▶ **Assignment**
The result should be an exact copy of the entries below, free of pictures.

▶ **Task material**

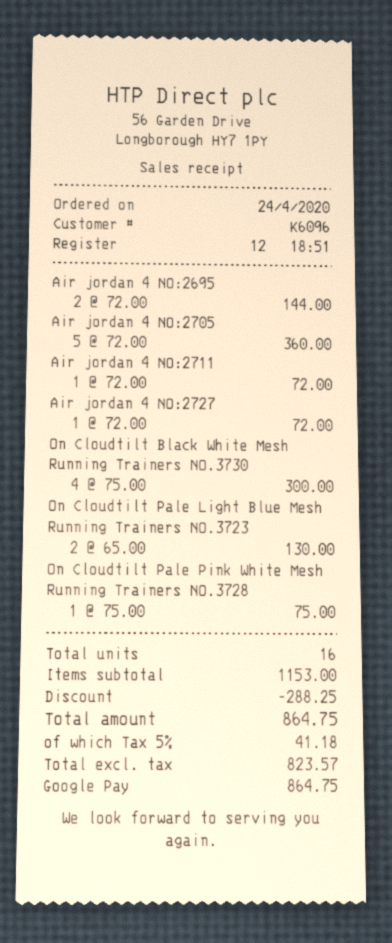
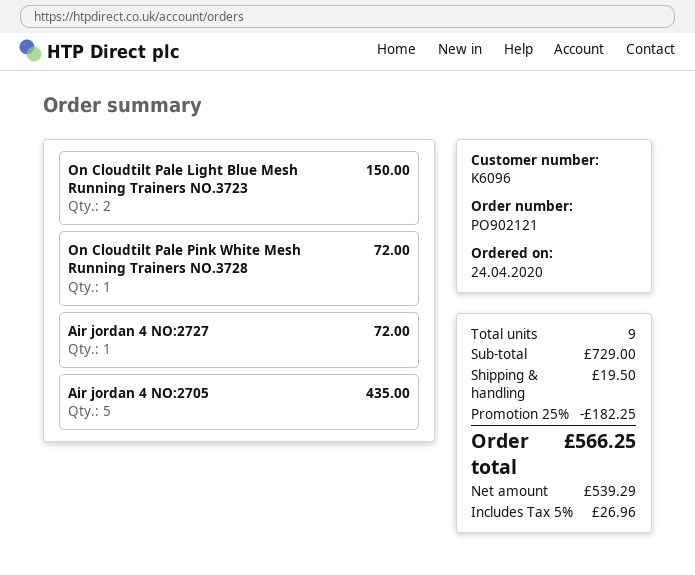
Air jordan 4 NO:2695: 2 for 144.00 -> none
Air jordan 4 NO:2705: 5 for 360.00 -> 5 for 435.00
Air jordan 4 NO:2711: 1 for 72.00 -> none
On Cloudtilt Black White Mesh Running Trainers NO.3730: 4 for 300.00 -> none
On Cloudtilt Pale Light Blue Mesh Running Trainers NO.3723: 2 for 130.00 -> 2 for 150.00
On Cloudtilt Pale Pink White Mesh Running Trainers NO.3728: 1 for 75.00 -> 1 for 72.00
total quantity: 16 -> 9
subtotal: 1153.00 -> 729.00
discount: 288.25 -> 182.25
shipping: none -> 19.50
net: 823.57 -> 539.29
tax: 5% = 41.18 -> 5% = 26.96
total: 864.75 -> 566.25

▶ **Reply to the exercise**
Air jordan 4 NO:2695: 2 for 144.00 -> none
Air jordan 4 NO:2705: 5 for 360.00 -> 5 for 435.00
Air jordan 4 NO:2711: 1 for 72.00 -> none
On Cloudtilt Black White Mesh Running Trainers NO.3730: 4 for 300.00 -> none
On Cloudtilt Pale Light Blue Mesh Running Trainers NO.3723: 2 for 130.00 -> 2 for 150.00
On Cloudtilt Pale Pink White Mesh Running Trainers NO.3728: 1 for 75.00 -> 1 for 72.00
total quantity: 16 -> 9
subtotal: 1153.00 -> 729.00
discount: 288.25 -> 182.25
shipping: none -> 19.50
net: 823.57 -> 539.29
tax: 5% = 41.18 -> 5% = 26.96
total: 864.75 -> 566.25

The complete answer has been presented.